Definitions

It is important to start with some definitions of the terminology used in this toolkit.

Data science is broadly defined as a craft or set of activities that involves working with large amounts of data, grappling with computational problems introduced by structure, size, messiness such as missing data, and the complexity of data, while attempting to solve a real-world problem. Product-oriented data science deals with everything from the data engineering and infrastructure for data collection and logging, to privacy considerations, to decisions around what data is user-facing, how and which data will be used to inform decisions, and how the data will be built back into the product.1

Artificial intelligence (AI) is broadly defined as an effort to automate intellectual tasks normally performed by human beings. AI includes machine learning and deep learning as well as approaches that do not involve any learning. Symbolic AI, for example, is premised on the ability of programmers to hard code a sufficiently large number of rules for manipulating knowledge (this is also known as expert systems). Symbolic AI can serve well for logical, well-defined problems.2

Machine learning (ML) is better suited for more complex and intractable problems, such as image classification, speech recognition, language translation and probabilistic anomaly detection. Machine learning is a subset of AI where data can be used to train computers to detect patterns and mimic human decision-making. A machine-learning system is trained rather than explicitly programmed. It’s presented with many examples relevant to a task, and it finds statistical structure in these examples that eventually allows the system to come up with rules for automating the task. Machine learning involves using algorithms to detect patterns in data and then use those learned patterns to predict an outcome on new data. Generally, this involves an iterative process and allows the machine learning system to determine predictions without being explicitly programmed.

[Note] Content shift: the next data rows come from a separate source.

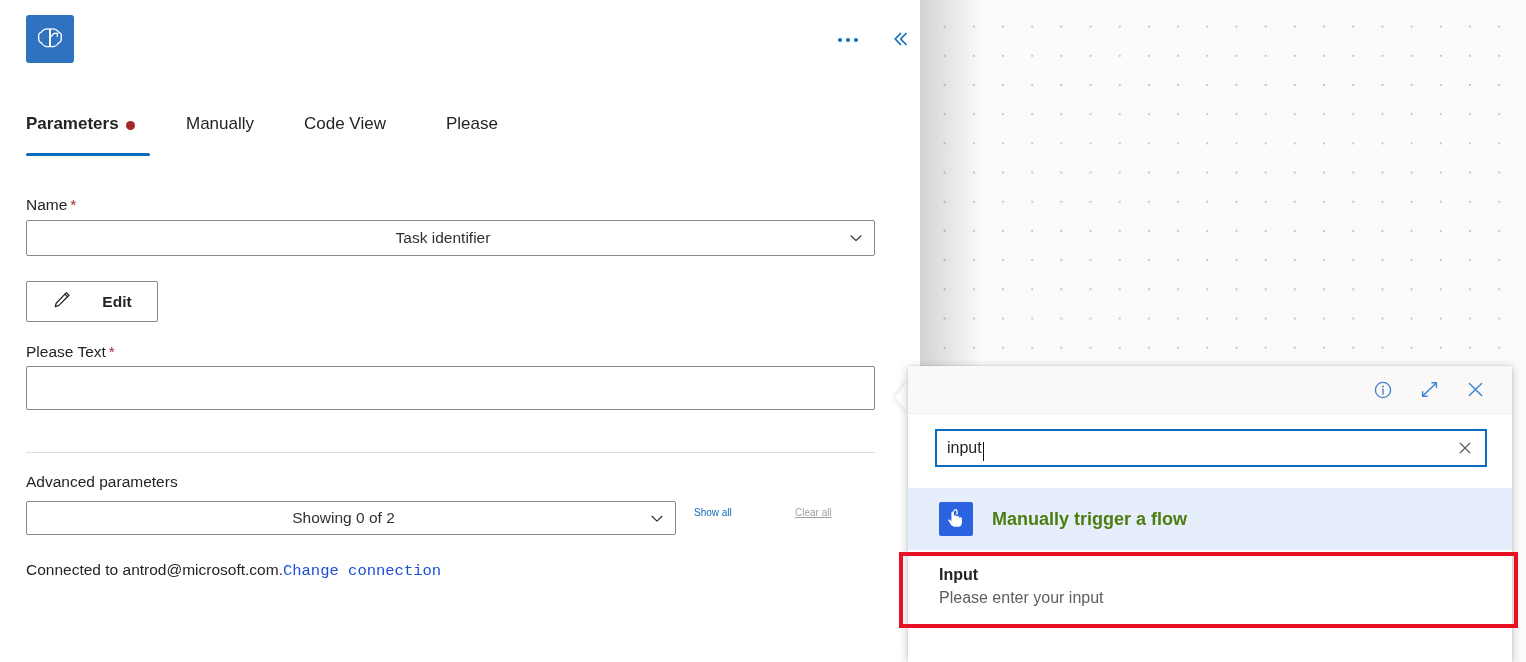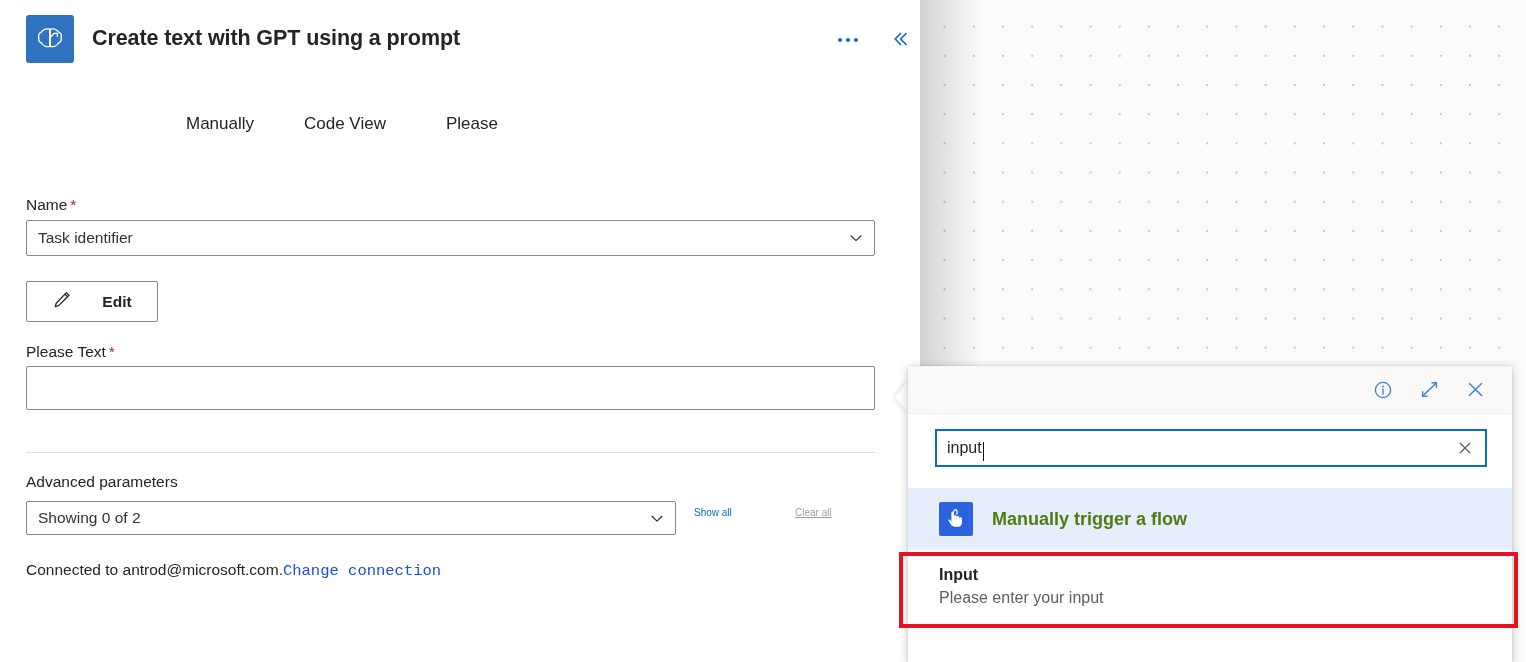--- a/index.html
+++ b/index.html
@@ -111,21 +111,21 @@
     background: #ffffff;
     border: 1px solid #8a8886;
     border-radius: 2px;
     display: flex;
     align-items: center;
     padding: 0 10px 0 11px;
     cursor: pointer;
     font-size: 15.5px;
     color: #323130;
   }
-  .dropdown .dd-value { flex: 1; white-space: nowrap; overflow: hidden; }
+  .dropdown .dd-value { flex: 1; white-space: nowrap; overflow: hidden; text-align: center; }
   .chev-down {
     width: 16px; height: 16px;
     flex: 0 0 auto;
     display: flex; align-items: center; justify-content: center;
   }
 
   #edit-button {
     position: absolute;
     left: 26px; top: 281px;
     width: 132px; height: 41px;
@@ -341,39 +341,43 @@
     <div class="card-header">
       <div class="app-icon">
         <svg width="30" height="30" viewBox="0 0 30 30" fill="none" xmlns="http://www.w3.org/2000/svg">
           <path d="M15 5.2 C11.4 4.4 8.0 5.6 6.4 8.2 C4.0 8.9 3.0 11.2 3.9 13.3 C3.0 15.6 4.2 18.2 6.6 19.0 C8.0 21.8 11.5 23.2 15 22.3 Z" stroke="#ffffff" stroke-width="1.35" stroke-linejoin="round" fill="none"></path>
           <path d="M15 5.2 C18.6 4.4 22.0 5.6 23.6 8.2 C26.0 8.9 27.0 11.2 26.1 13.3 C27.0 15.6 25.8 18.2 23.4 19.0 C22.0 21.8 18.5 23.2 15 22.3 Z" stroke="#ffffff" stroke-width="1.35" stroke-linejoin="round" fill="none"></path>
           <path d="M15 5.2 L15 22.3" stroke="#ffffff" stroke-width="1.35" stroke-linecap="round"></path>
           <path d="M19.2 9.3 L22.3 9.3 L22.3 12.5" stroke="#ffffff" stroke-width="1.25" stroke-linecap="round" stroke-linejoin="round" fill="none"></path>
           <path d="M15 13.5 L19.2 9.3" stroke="#ffffff" stroke-width="1.25" stroke-linecap="round"></path>
         </svg>
       </div>
-      <div class="card-title">Create text with GPT using a prompt</div>
 
       <div class="header-btn" id="more-options-button">
         <span class="dots">
             <i></i>
             <i></i>
             <i></i>
           </span>
       </div>
 
       <div class="header-btn" id="collapse-button">
         <svg width="22" height="22" viewBox="0 0 22 22" fill="none" xmlns="http://www.w3.org/2000/svg">
           <path d="M11.5 5.5 L6.2 11 L11.5 16.5" stroke="#0f6cbd" stroke-width="1.7" stroke-linecap="round" stroke-linejoin="round"></path>
           <path d="M17.0 5.5 L11.7 11 L17.0 16.5" stroke="#0f6cbd" stroke-width="1.7" stroke-linecap="round" stroke-linejoin="round"></path>
         </svg>
       </div>
     </div>
 
     <div id="tabs">
+      <div class="tab active" style="left:26px;">
+        <span>Parameters</span>
+        <span class="tab-dot"></span>
+        <span class="tab-underline" style="width:124px;"></span>
+      </div>
       <div class="tab" style="left:186px;">
         <span>Manually</span>
       </div>
       <div class="tab" style="left:304px;">
         <span>Code View</span>
       </div>
       <div class="tab" style="left:446px;">
         <span>Please</span>
       </div>
     </div>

Deep learning is a subset of ML that can process a wider range of data resources including text, images and audio clips and typically requires less data preprocessing by humans. The “deep” part refers to learning successive layers of increasingly meaningful representations all learned from training data. The depth refers to the number of layers that contribute to a model of the data. In contrast, other approaches to machine learning tend to focus on learning only one or two layers of representations of the data; hence, they’re sometimes called shallow learning. In common-speak, the application of neural networks models refers to deep learning.

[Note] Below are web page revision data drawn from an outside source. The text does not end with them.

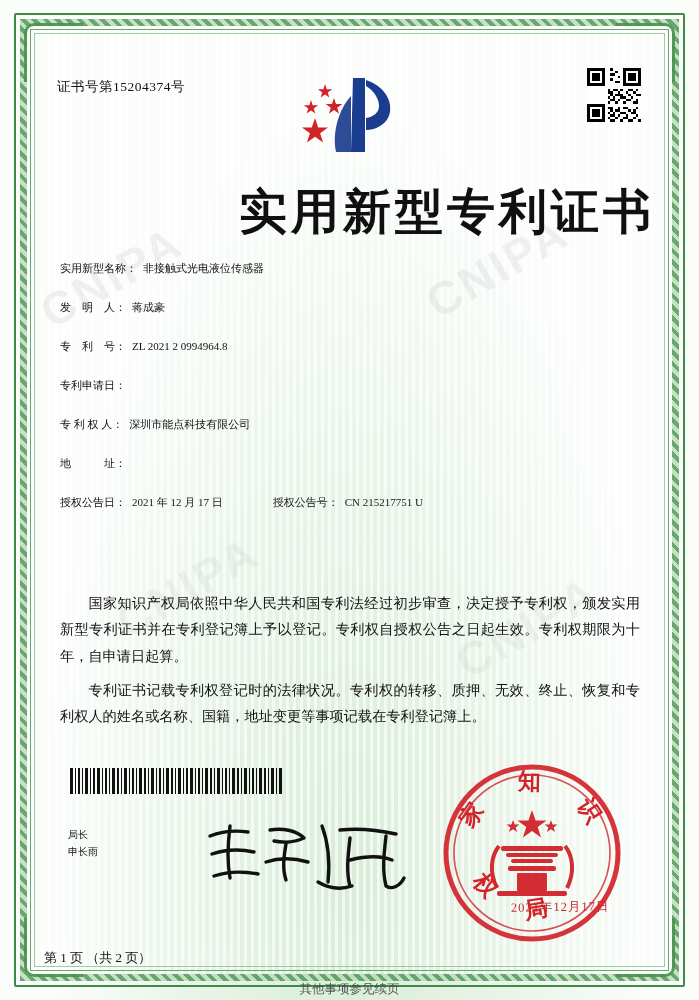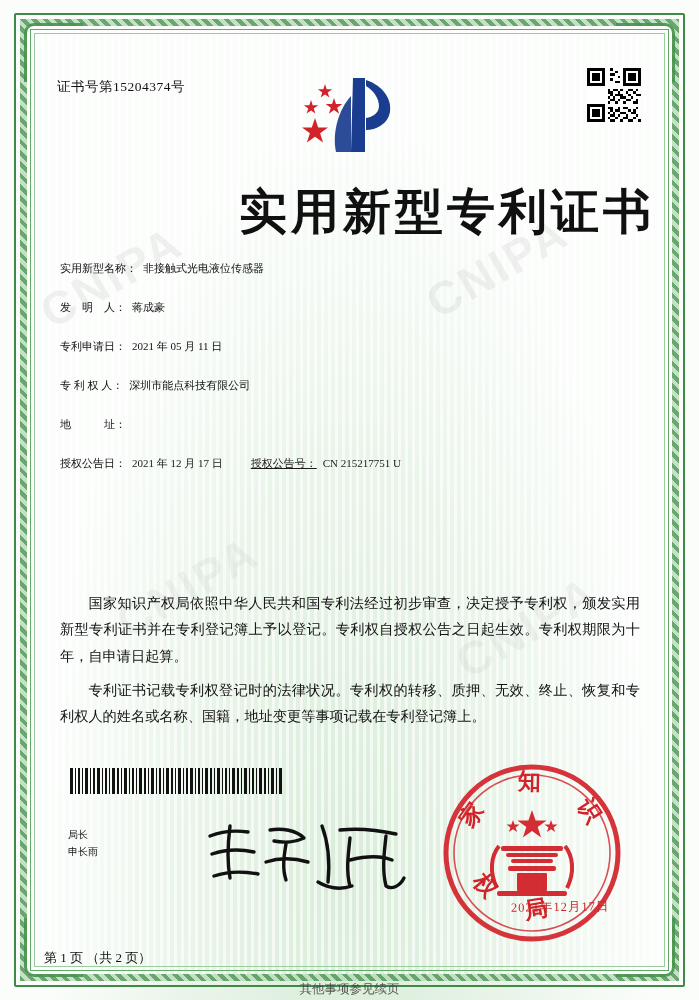--- a/index.html
+++ b/index.html
@@ -164,23 +164,22 @@
     flex: 0 0 auto;
     color: #111;
   }
   .row .value {
     flex: 1 1 auto;
     color: #111;
     padding-left: 6px;
   }
   .row.addr .value { line-height: 1.65; }
   .row.two .seg2 {
-    margin-left: 28px;
+    margin-left: 50px;
     white-space: nowrap;
-    text-decoration: underline;
   }
   .row.two .valinline { padding-left: 6px; }
 
   .paras {
     position: absolute;
     left: 16px;
     top: 538px;
     width: 580px;
     font-size: 14.2px;
     line-height: 1.85;
@@ -377,24 +376,27 @@
       <div class="row">
         <span class="label">实用新型名称：</span>
         <span class="value">非接触式光电液位传感器</span>
       </div>
 
       <div class="row">
         <span class="label">发　明　人：</span>
         <span class="value">蒋成豪</span>
       </div>
 
+      <div class="row">
+        <span class="label">专　利　号：</span>
+        <span class="value">ZL 2021 2 0994964.8</span>
+      </div>
 
       <div class="row">
         <span class="label">专利申请日：</span>
-        <span class="value">2021 年 05 月 11 日</span>
       </div>
 
       <div class="row">
         <span class="label">专 利 权 人：</span>
         <span class="value">深圳市能点科技有限公司</span>
       </div>
 
       <div class="row addr">
         <span class="label">地　　　址：</span>
       </div>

Natural Language Processing (NLP) heavily leverages Machine Learning as well as Deep Learning to allow computers to interact with humans in their own natural language whether written or oral. NLP applications attempt to understand natural human communication, either written or spoken, and communicate in return with us using similar, natural language.

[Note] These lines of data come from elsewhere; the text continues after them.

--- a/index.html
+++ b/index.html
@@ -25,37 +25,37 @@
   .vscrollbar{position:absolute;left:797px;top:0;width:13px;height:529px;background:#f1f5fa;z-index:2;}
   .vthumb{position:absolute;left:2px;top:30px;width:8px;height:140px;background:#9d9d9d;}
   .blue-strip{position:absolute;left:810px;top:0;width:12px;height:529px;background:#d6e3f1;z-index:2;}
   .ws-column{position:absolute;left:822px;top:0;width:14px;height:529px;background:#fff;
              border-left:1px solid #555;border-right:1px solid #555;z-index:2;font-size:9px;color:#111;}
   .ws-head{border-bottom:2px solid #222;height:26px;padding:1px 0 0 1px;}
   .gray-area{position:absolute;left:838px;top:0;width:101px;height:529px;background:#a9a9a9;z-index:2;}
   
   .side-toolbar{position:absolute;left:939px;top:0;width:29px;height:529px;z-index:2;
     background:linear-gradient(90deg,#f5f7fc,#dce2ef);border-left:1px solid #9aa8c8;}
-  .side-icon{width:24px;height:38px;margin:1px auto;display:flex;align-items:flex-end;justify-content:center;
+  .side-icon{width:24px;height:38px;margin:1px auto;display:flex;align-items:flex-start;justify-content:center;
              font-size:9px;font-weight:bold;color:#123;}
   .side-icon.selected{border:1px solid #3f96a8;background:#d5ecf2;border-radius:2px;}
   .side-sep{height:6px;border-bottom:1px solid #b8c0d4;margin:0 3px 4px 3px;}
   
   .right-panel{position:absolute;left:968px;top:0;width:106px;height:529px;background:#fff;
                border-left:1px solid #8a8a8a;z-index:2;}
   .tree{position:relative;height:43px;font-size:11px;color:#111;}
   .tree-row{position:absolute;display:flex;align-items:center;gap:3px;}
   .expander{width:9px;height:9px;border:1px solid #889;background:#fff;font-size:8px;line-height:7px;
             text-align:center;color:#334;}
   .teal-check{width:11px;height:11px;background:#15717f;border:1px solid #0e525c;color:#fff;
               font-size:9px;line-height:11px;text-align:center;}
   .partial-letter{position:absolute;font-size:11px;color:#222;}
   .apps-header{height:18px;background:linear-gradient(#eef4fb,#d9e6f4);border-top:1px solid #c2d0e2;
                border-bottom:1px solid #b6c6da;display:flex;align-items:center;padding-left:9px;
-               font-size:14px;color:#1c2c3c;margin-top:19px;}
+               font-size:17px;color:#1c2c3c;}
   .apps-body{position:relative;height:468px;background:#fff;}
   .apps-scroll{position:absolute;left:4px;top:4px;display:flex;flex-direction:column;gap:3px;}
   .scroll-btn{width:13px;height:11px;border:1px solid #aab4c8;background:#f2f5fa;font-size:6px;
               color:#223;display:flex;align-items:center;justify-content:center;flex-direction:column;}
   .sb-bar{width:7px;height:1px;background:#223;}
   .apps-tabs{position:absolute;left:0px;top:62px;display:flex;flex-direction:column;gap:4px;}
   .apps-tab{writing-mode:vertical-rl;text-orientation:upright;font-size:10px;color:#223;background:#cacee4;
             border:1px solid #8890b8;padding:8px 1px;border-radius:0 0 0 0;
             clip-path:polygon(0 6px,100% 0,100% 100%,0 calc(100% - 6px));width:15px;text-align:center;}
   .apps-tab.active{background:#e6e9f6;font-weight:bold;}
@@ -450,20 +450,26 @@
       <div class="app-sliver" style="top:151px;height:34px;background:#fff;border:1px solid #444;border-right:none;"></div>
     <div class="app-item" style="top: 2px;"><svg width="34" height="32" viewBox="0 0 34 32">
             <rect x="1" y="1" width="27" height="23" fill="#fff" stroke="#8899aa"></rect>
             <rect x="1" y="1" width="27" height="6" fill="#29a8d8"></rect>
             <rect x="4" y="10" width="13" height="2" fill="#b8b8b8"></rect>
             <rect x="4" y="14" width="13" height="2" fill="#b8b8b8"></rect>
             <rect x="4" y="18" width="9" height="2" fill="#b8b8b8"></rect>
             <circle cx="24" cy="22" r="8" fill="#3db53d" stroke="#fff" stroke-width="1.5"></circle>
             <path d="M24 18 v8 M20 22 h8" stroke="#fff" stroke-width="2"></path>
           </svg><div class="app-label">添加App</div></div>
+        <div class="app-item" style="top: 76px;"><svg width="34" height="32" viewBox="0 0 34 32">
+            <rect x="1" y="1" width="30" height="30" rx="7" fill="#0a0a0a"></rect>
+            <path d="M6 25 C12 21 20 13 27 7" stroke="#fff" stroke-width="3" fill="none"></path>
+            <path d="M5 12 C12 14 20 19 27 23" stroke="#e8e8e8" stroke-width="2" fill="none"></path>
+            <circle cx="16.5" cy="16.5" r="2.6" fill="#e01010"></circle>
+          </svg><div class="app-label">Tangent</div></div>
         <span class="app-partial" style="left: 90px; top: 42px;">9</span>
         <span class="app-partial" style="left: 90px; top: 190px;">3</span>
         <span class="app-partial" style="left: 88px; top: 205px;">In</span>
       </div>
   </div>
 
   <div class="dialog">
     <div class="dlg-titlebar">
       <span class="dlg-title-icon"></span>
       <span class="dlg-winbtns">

Robotic Process Automation (RPA) is a type of automation that mimics the activity of a human when they carry out a structured, repetitive task or process, little judgement. It is generally rule based, can’t learn outside parameters, so not considered AI; however, RPA can be built with learning modules on complex tasks.

Figure 1 diagram below depicts the AI ecosystem and the relationship between AI, ML, Deep Learning, NLP and RPA.

Figure 1: The AI ecosystem

Footnotes

1 Schutt, Rachel, and Cathy O’Neil. Doing Data Science: Straight Talk from the Frontline. O’Reilly, 2013.

2 Chollet François. Deep Learning with Python. Manning Publications, 2021.